Now, however, you had better hedge and say, “Farmers produce the raw products from which food is made.”

In the early 1950s, the farmers’ share of the food dollar averaged 45 cents. During the 1960s and ’70s, this share slowly fell until it reached 37 cents in 1980. By the 1990s it dropped to 30 cents, and in 1999 it hit a record low of 21 cents.

To put it in a different perspective, for every dollar the consumer spends for food, marketing and processing activities take about 80 cents, while the farmer receives the remaining 20 cents for the raw product.

In 1999, the consumer spent 25 percent more for a shopping basket of food than in 1990. For that basket, the farm value fell 13 percent, while the farm-retail price spread increased 41 percent.

Food isn’t the same.

In order to make some sense out of these changes, we must remember that we don’t buy the same food as we did 50 or even 10 years ago. Look at the produce counter with its year-round availability of a much great selection of perishables.

The meat counter, too, has a greater selection of cuts and packaging. You can buy full dinners in the frozen food section, as well as a wide range of other products that are ready to pop in the These changes mean that new, improved transportation and storage methods are necessary.

More processing. More cleaning, processing and cooking are now done in the food-marketing channel before the food products are made available in the grocery stores.

All these activities represent added work that is being done to the farm-produced raw material before consumers in the grocery store or fast food outlets are ready to call it “food.”

This situation is illustrated in the following table, which shows the farmers’ share of the retail food dollar spent for various food products in 1999.



      Food Product             Farmers’ Share

      Choice beef            49 percent

      Milk, (1/2 gallon)            39 percent

      Potatoes (10 pounds)            19 percent

      Grapefruit (1 pound)            18 percent

      Frozen corn (1 pound)             13 percent

      Canned corn            24 percent

      Wheat flour (5 pounds)            19 percent

      Potato chips            14 percent

      Frozen French fries            10 percent

      Bread            04 percent



Compare the farmers’ share of the retail dollar spent for beef and milk with that spent for potato chips and bread.

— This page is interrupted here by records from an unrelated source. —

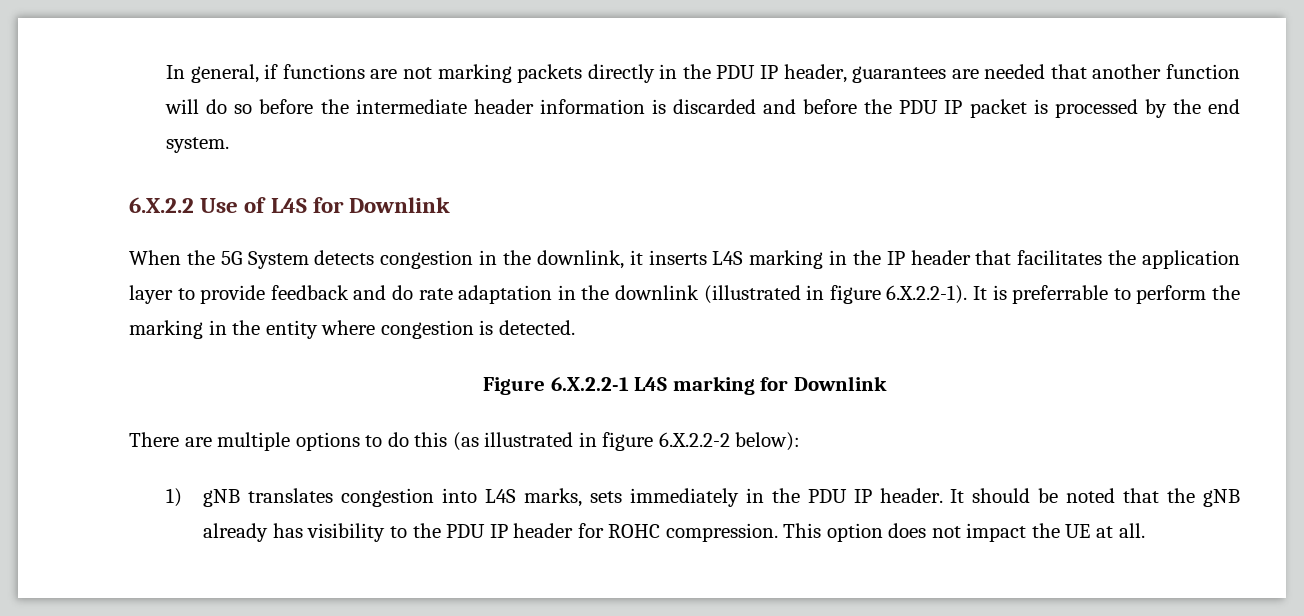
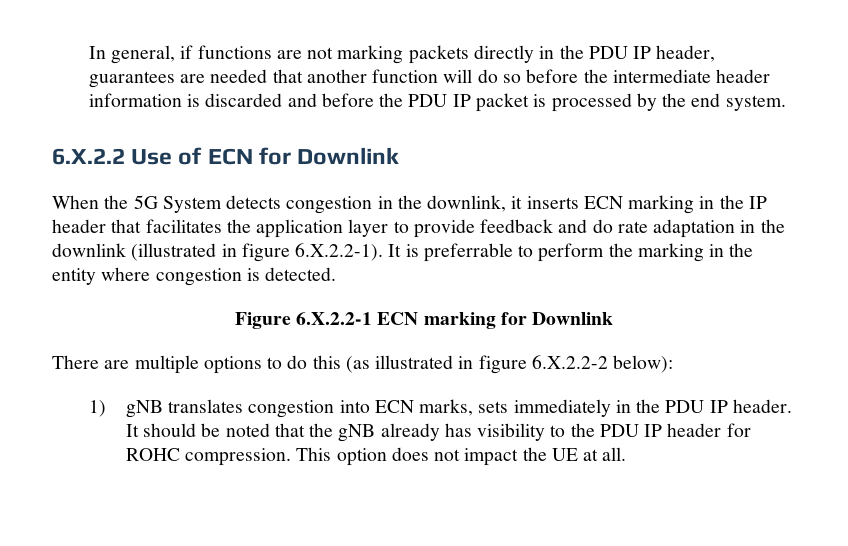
- 6.X.2.2 Use of L4S for Downlink
+ 6.X.2.2 Use of ECN for Downlink
- When the 5G System detects congestion in the downlink, it inserts L4S marking in the IP header that facilitates the application layer to provide feedback and do rate adaptation in the downlink (illustrated in figure 6.X.2.2-1). It is preferrable to perform the marking in the entity where congestion is detected.
+ When the 5G System detects congestion in the downlink, it inserts ECN marking in the IP header that facilitates the application layer to provide feedback and do rate adaptation in the downlink (illustrated in figure 6.X.2.2-1). It is preferrable to perform the marking in the entity where congestion is detected.
- Figure 6.X.2.2-1 L4S marking for Downlink
+ Figure 6.X.2.2-1 ECN marking for Downlink
- 1) gNB translates congestion into L4S marks, sets immediately in the PDU IP header.
+ 1) gNB translates congestion into ECN marks, sets immediately in the PDU IP header.

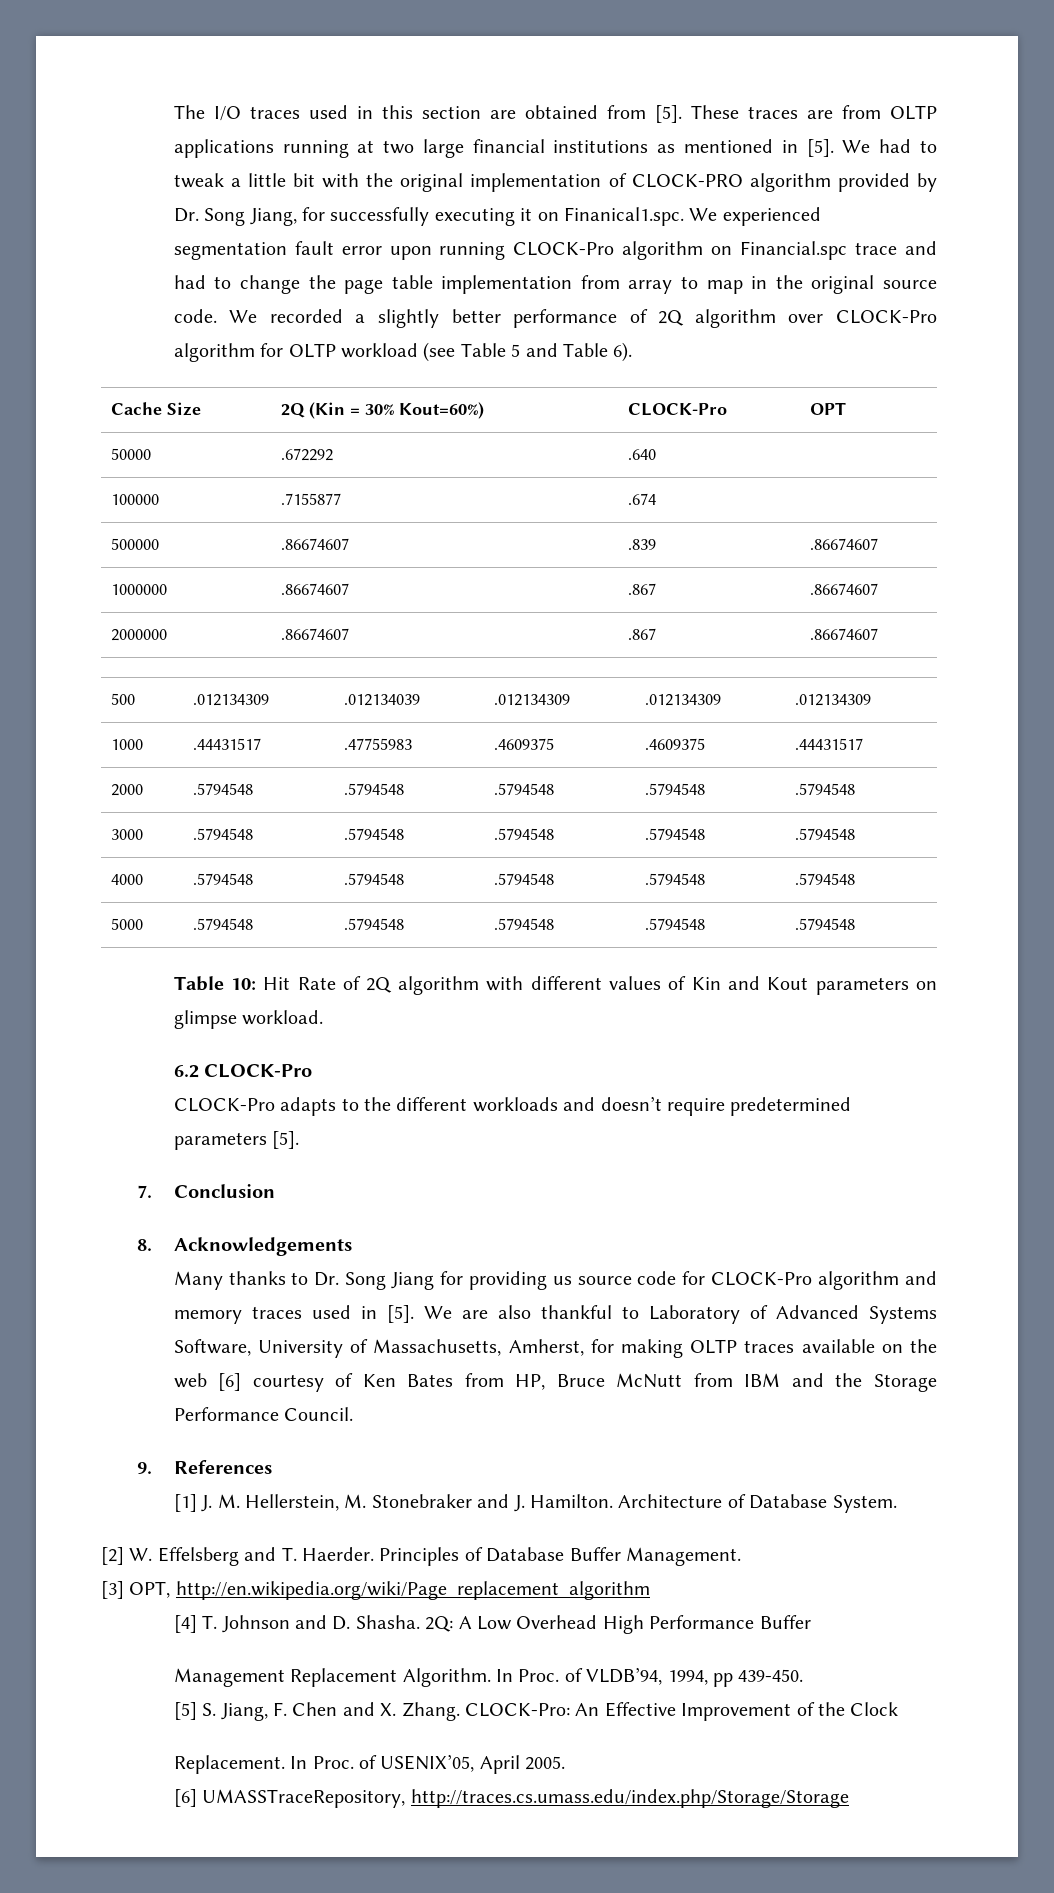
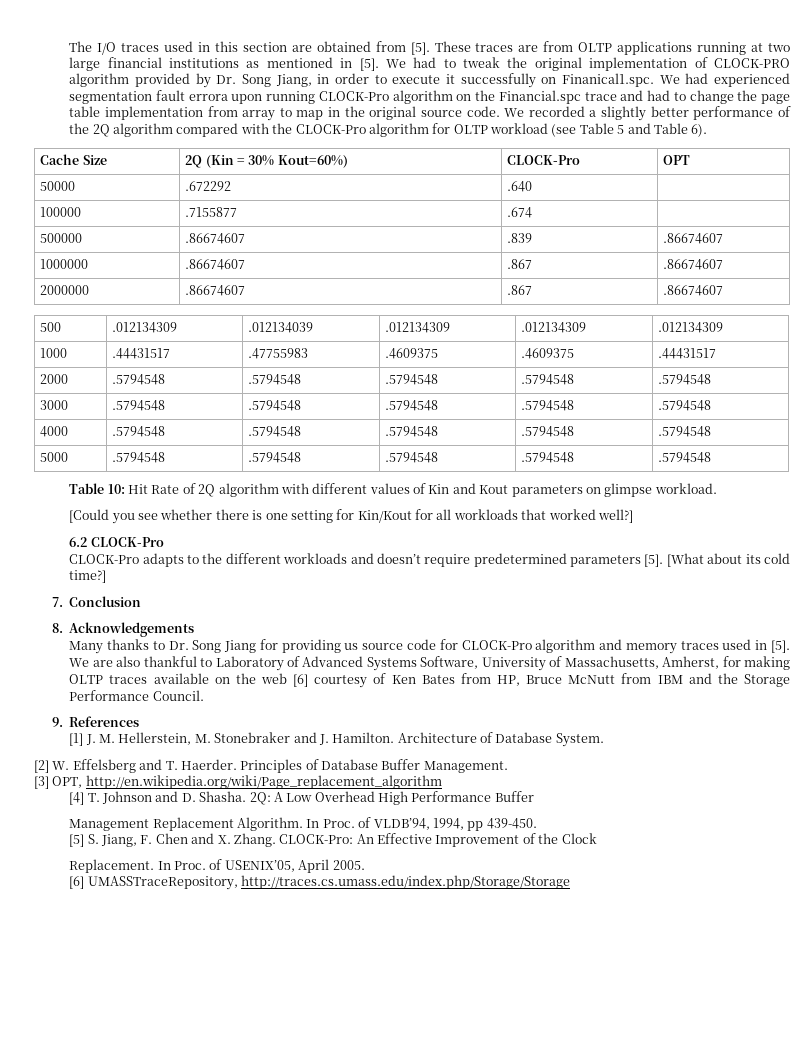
- We had to tweak a little bit with the original implementation of CLOCK-PRO algorithm provided by Dr. Song Jiang, for successfully executing it on Finanical1.spc. We experienced segmentation fault error upon running CLOCK-Pro algorithm on Financial.spc trace and had to change the page table implementation from array to map in the original source code.
+ We had to tweak the original implementation of CLOCK-PRO algorithm provided by Dr. Song Jiang, in order to execute it successfully on Finanical1.spc. We had experienced segmentation fault errora upon running CLOCK-Pro algorithm on the Financial.spc trace and had to change the page table implementation from array to map in the original source code.
- We recorded a slightly better performance of 2Q algorithm over CLOCK-Pro algorithm for OLTP workload (see Table 5 and Table 6).
+ We recorded a slightly better performance of the 2Q algorithm compared with the CLOCK-Pro algorithm for OLTP workload (see Table 5 and Table 6).
+ [Could you see whether there is one setting for Kin/Kout for all workloads that worked well?]
+ [What about its cold time?]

A close look at the table simply adds to the previous discussion.

Some problems.

Transportation problems, perishability and additional processing all mean a smaller share of the food dollar for the farmers’ raw products.

One of our great blessings as a nation comes from our ability to produce the raw foods that we need. We depend on foreign imports for only a few special products, such as bananas and coffee.

Our agricultural production is geographically spread so that we rarely have a complete crop failure. Our supply stability is further enhanced by good transportation and storage systems.

When, as a consumer, were you unable to find what you wanted at your neighborhood supermarket?

It is true that much has to be done to farm-produced raw products before they become available as products that consumers in New York or Chicago will buy.

In 1999, the food and fiber industry employed nearly 25 million people-about one-fifth of American workers.

Your answer.

Back to your reply to your child’s question, yes, our farmers only produce the raw products that a widely diverse group of truckers, processors and retailers turn into the food that we eat.

However, it is quite in order to emphasize that without such a good system producing basic supplies, we would all go hungry.